Print the data exactly as written, line for line, and leave its pictures behind.

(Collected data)
--- START ---

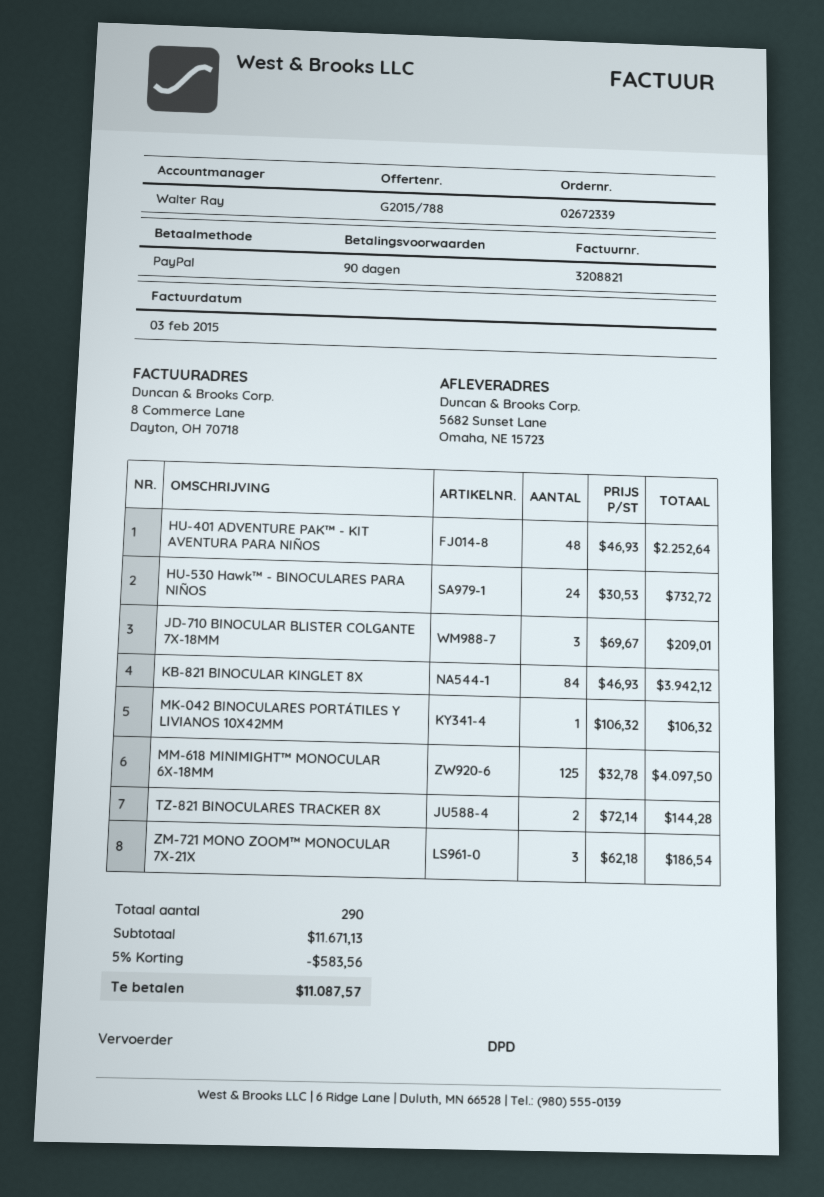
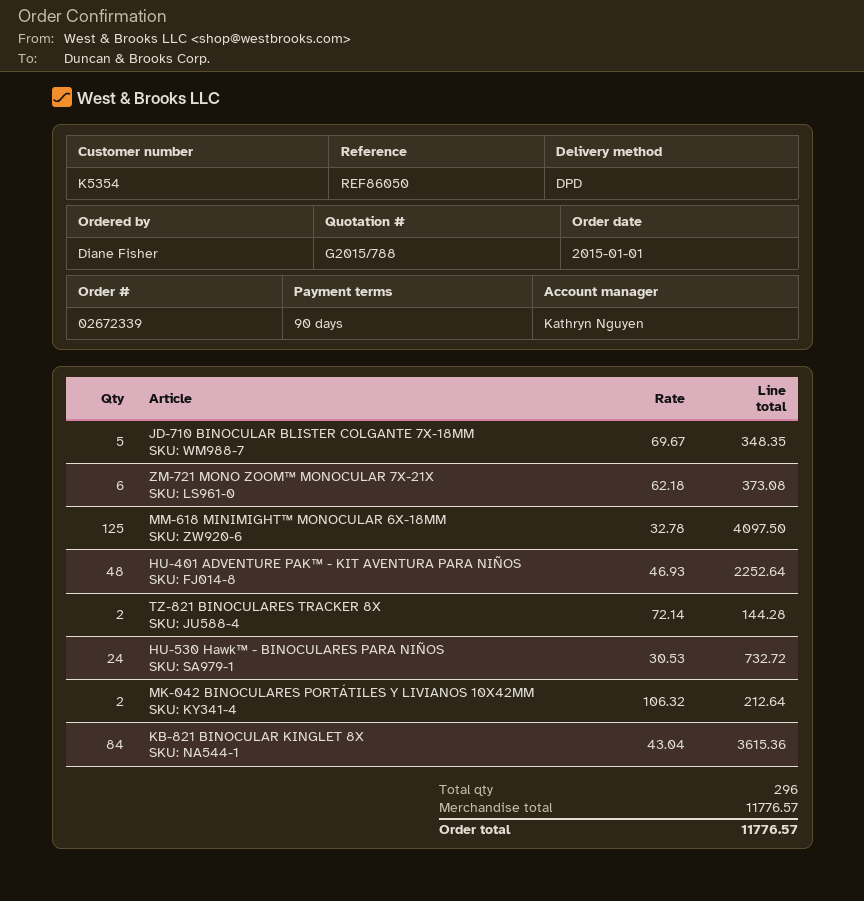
sales rep: Walter Ray -> Kathryn Nguyen
JD-710 BINOCULAR BLISTER COLGANTE 7X-18MM: 3 x 69.67 = 209.01 -> 5 x 69.67 = 348.35
KB-821 BINOCULAR KINGLET 8X: 84 x 46.93 = 3942.12 -> 84 x 43.04 = 3615.36
MK-042 BINOCULARES PORTÁTILES Y LIVIANOS 10X42MM: 1 x 106.32 = 106.32 -> 2 x 106.32 = 212.64
ZM-721 MONO ZOOM™ MONOCULAR 7X-21X: 3 x 62.18 = 186.54 -> 6 x 62.18 = 373.08
total quantity: 290 -> 296
subtotal: 11671.13 -> 11776.57
discount: 5% = 583.56 -> none
total: 11087.57 -> 11776.57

--- END ---

[Result of the task]:
sales rep: Walter Ray -> Kathryn Nguyen
JD-710 BINOCULAR BLISTER COLGANTE 7X-18MM: 3 x 69.67 = 209.01 -> 5 x 69.67 = 348.35
KB-821 BINOCULAR KINGLET 8X: 84 x 46.93 = 3942.12 -> 84 x 43.04 = 3615.36
MK-042 BINOCULARES PORTÁTILES Y LIVIANOS 10X42MM: 1 x 106.32 = 106.32 -> 2 x 106.32 = 212.64
ZM-721 MONO ZOOM™ MONOCULAR 7X-21X: 3 x 62.18 = 186.54 -> 6 x 62.18 = 373.08
total quantity: 290 -> 296
subtotal: 11671.13 -> 11776.57
discount: 5% = 583.56 -> none
total: 11087.57 -> 11776.57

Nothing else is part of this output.